= ACEVAL/AIMVAL =

The Air Combat Evaluation (ACEVAL) and the Air Intercept Missile Evaluation (AIMVAL) were two back-to-back Joint Test & Evaluations chartered by the United States Department of Defense that ran from 1974-78 at Nellis Air Force Base in Nevada. Both the U.S. Air Force and U.S. Navy participated, contributing a team of F-15 Eagle and F-14 Tomcat fighter aircraft and using the local F-5E Aggressor aircraft as the Red Force. The fundamental question that needed to be answered was one of "quantity vs quality". Mock engagements showed that cheaper, lower-technology fighters armed with all-aspect missiles were able to destroy the more advanced, expensive F-15s and F-14s. These results of the AIMVAL/ACEVAL testing led to the Air Force decision to structure its fighter forces with a balance of cheaper F-16s along with the more expensive F-15s, and the Navy took a similar strategy in procuring cheaper F/A-18s along with the more expensive F-14s. The results had other impacts as well, such as decisions regarding missile development.

==Purpose and Findings==

ACEVAL looked at the effectiveness of the tactics utilized by high-performance U. S. aircraft against simpler, threat-type aircraft equipped with all-aspect missiles.
The conclusion was that a cheaper fighter such as an F-5 could engage the more expensive jets like F-14 or F-15 that carried big radar and SARH missiles such as the AIM-7 Sparrow.
The high-tech jets could easily fire a Sparrow against the F-5 but, because of the requirement to maintain the lock from launch till impact, the cheaper fighter could fire an all-aspect heat-seeker missile before it was shot down by the Sparrow.
And because the heat seeker was fire-and-forget, in reality the expensive, high-tech jet was taken out by a much cheaper F-5. However, this situation occurred because the F-14s and F-15s larger and longer range radars could not be used to their full advantage due to the engagement rule that a pilot must visually identify its target before firing a missile.
ACEVAL as such set the requirement for an true active homing, fire-and-forget missile, which became the AIM-120 AMRAAM series.

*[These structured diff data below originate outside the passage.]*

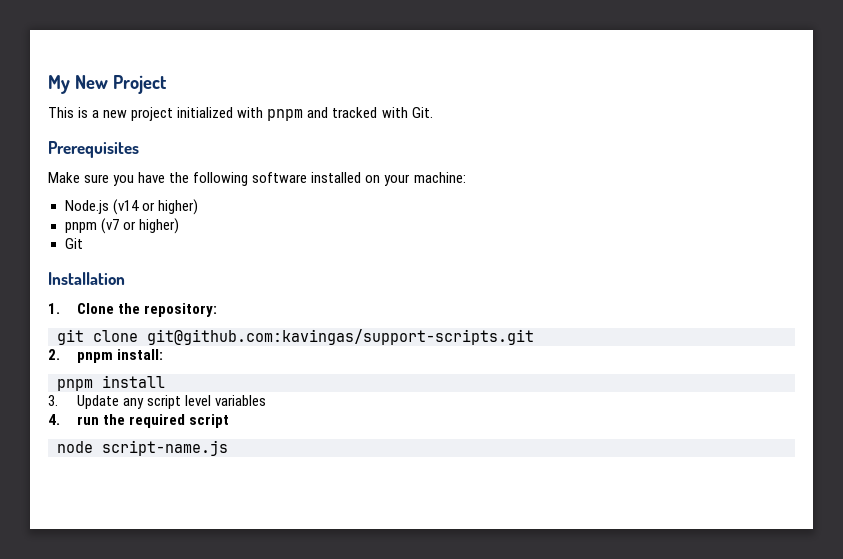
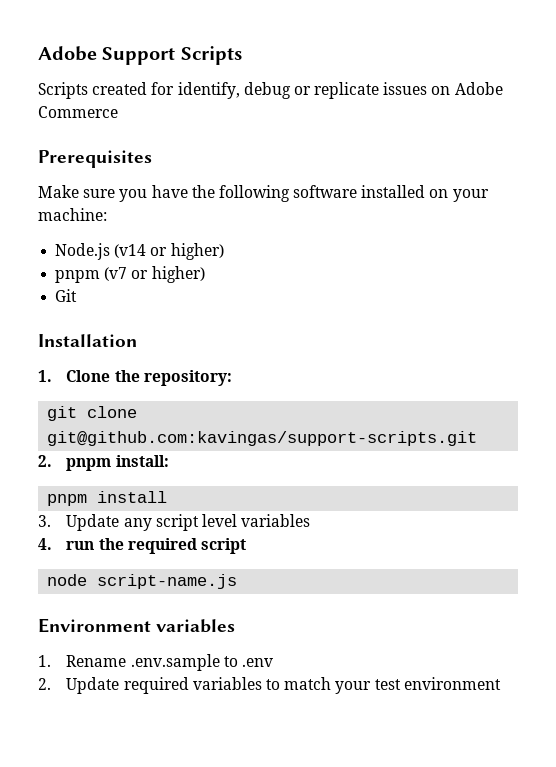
- My New Project
- This is a new project initialized with pnpm and tracked with Git.
+ Adobe Support Scripts
+ Scripts created for identify, debug or replicate issues on Adobe Commerce
+ Environment variables
+ 1. Rename .env.sample to .env
+ 2. Update required variables to match your test environment

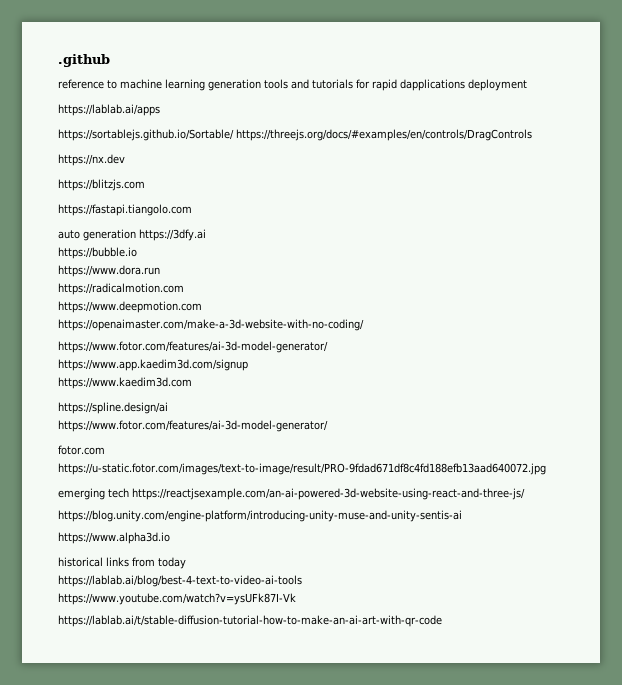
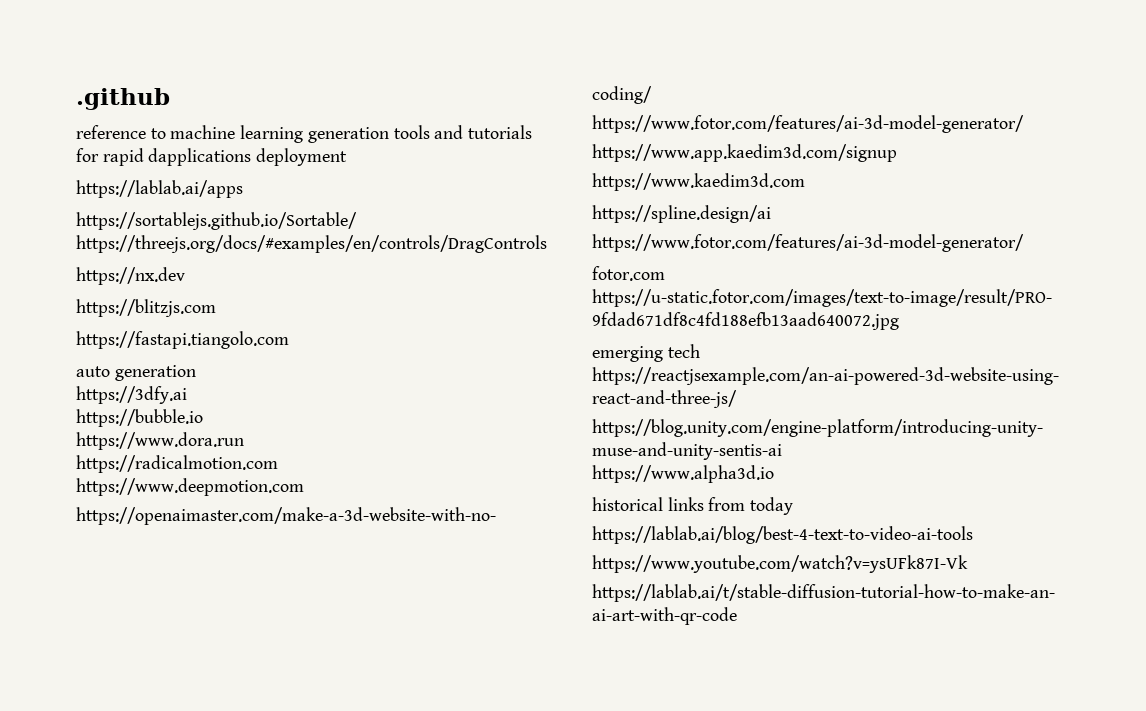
- auto generation https://3dfy.ai
+ auto generation
+ https://3dfy.ai

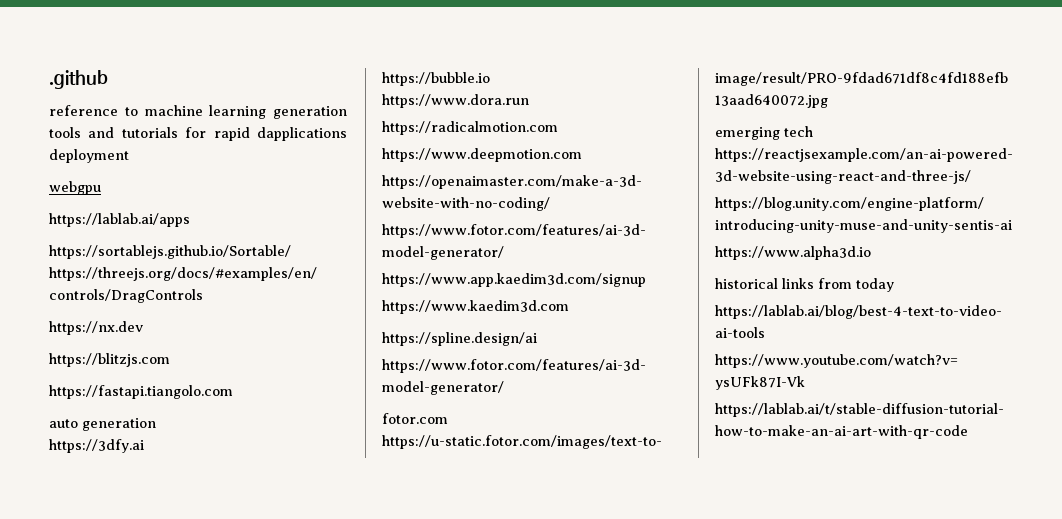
+ webgpu

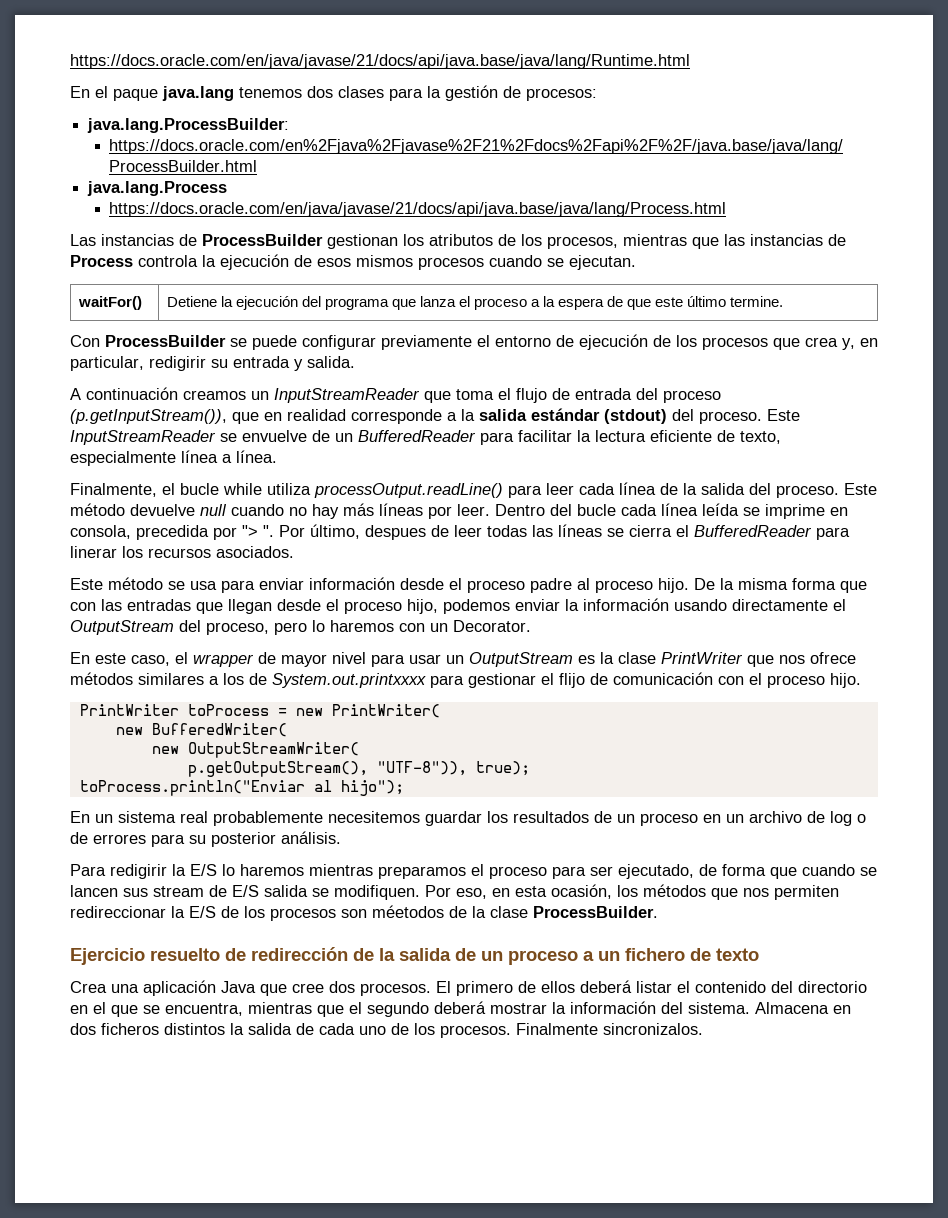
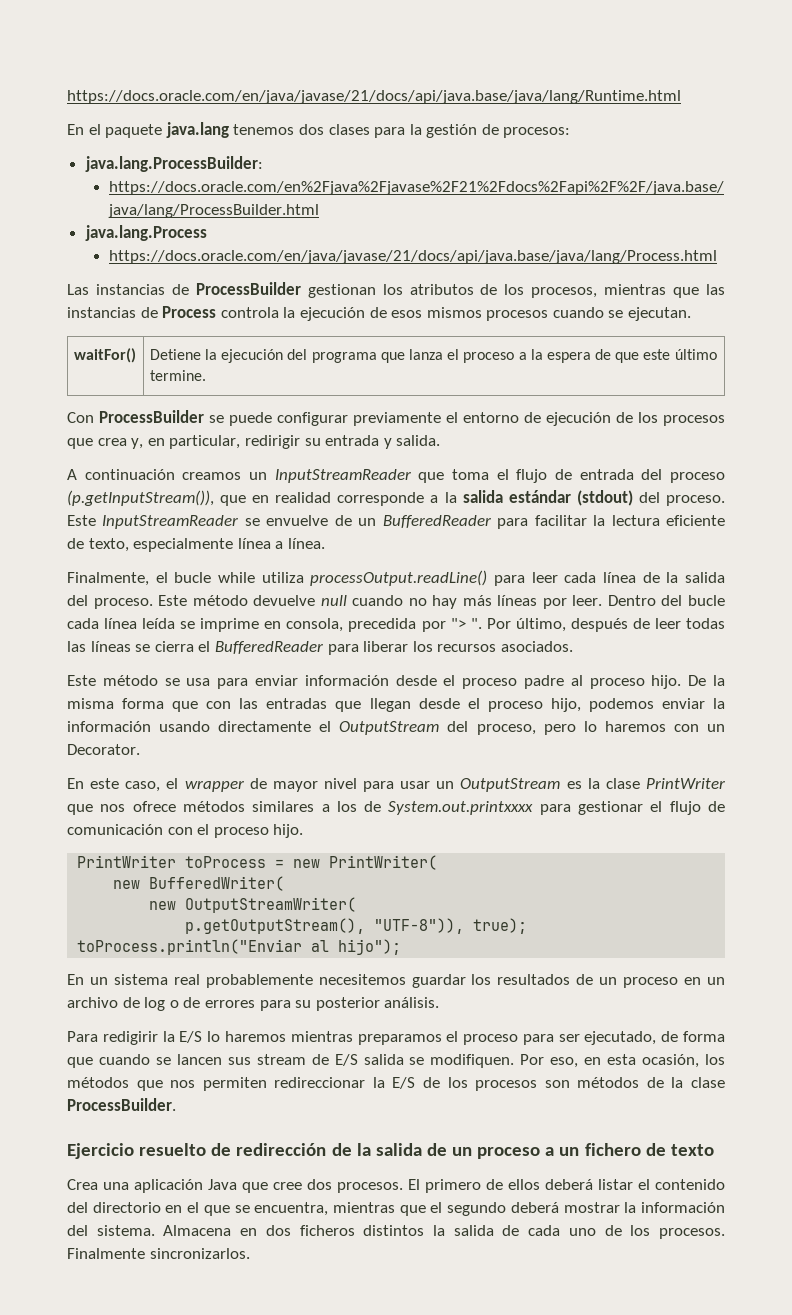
- En el paque java.lang tenemos dos clases para la gestión de procesos:
+ En el paquete java.lang tenemos dos clases para la gestión de procesos:
- Con ProcessBuilder se puede configurar previamente el entorno de ejecución de los procesos que crea y, en particular, redigirir su entrada y salida.
+ Con ProcessBuilder se puede configurar previamente el entorno de ejecución de los procesos que crea y, en particular, redirigir su entrada y salida.
- Por último, despues de leer todas las líneas se cierra el BufferedReader para linerar los recursos asociados.
+ Por último, después de leer todas las líneas se cierra el BufferedReader para liberar los recursos asociados.
- En este caso, el wrapper de mayor nivel para usar un OutputStream es la clase PrintWriter que nos ofrece métodos similares a los de System.out.printxxxx para gestionar el flijo de comunicación con el proceso hijo.
+ En este caso, el wrapper de mayor nivel para usar un OutputStream es la clase PrintWriter que nos ofrece métodos similares a los de System.out.printxxxx para gestionar el flujo de comunicación con el proceso hijo.
- Por eso, en esta ocasión, los métodos que nos permiten redireccionar la E/S de los procesos son méetodos de la clase ProcessBuilder.
+ Por eso, en esta ocasión, los métodos que nos permiten redireccionar la E/S de los procesos son métodos de la clase ProcessBuilder.
- Finalmente sincronizalos.
+ Finalmente sincronizarlos.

AIMVAL examined five missile concepts under consideration as replacements for the AIM-9L Sidewinder. AIMVAL findings were that the new missiles were no better than the AIM-9L, resulting in termination of the Navy AIM-95 Agile off-boresight/thrust vectoring air-to-air missile program, which was under development at the time. Actual seeker hardware was utilized in AIMVAL.

==Implications==

ACEVAL/AIMVAL resulted in development of AMRAAM, but did not recommend development of a high off-boresight short-range missile, opting instead for a European-led effort to develop ASRAAM. However, the Soviet Union did develop such a missile and fielded the Vympel R-73 by 1985, taking the lead in short-range missile technology and performance for the first time since the Sidewinder entered service. This caused a number of countries to develop short-range missile programs to counter it, such as Python-4 in Israel, ASRAAM in Britain, MBDA MICA in France, AIM-9X in the United States, and IRIS-T in Germany. It was claimed that the Soviet Union benefited more from ACEVAL/AIMVAL than did its Western counterparts.

Additionally, part of the evaluation was to determine if the technology of the day had progressed to such a point that situational awareness was no longer a factor in air-to-air combat. The natural expectation in the beyond-visual-range missile trials was that hardware advantages would drive engagement outcomes. Actual test results, however, proved otherwise. As in both historical combat experience and AIMVAL/ACEVAL, situational awareness proved to be "the single most important factor affecting engagement outcomes." For both sides, being aware of and avoiding adversaries' weapons envelopes while trying to maneuver adversaries into their own weapons envelopes proved as important and dominant as it had been in ACEVAL.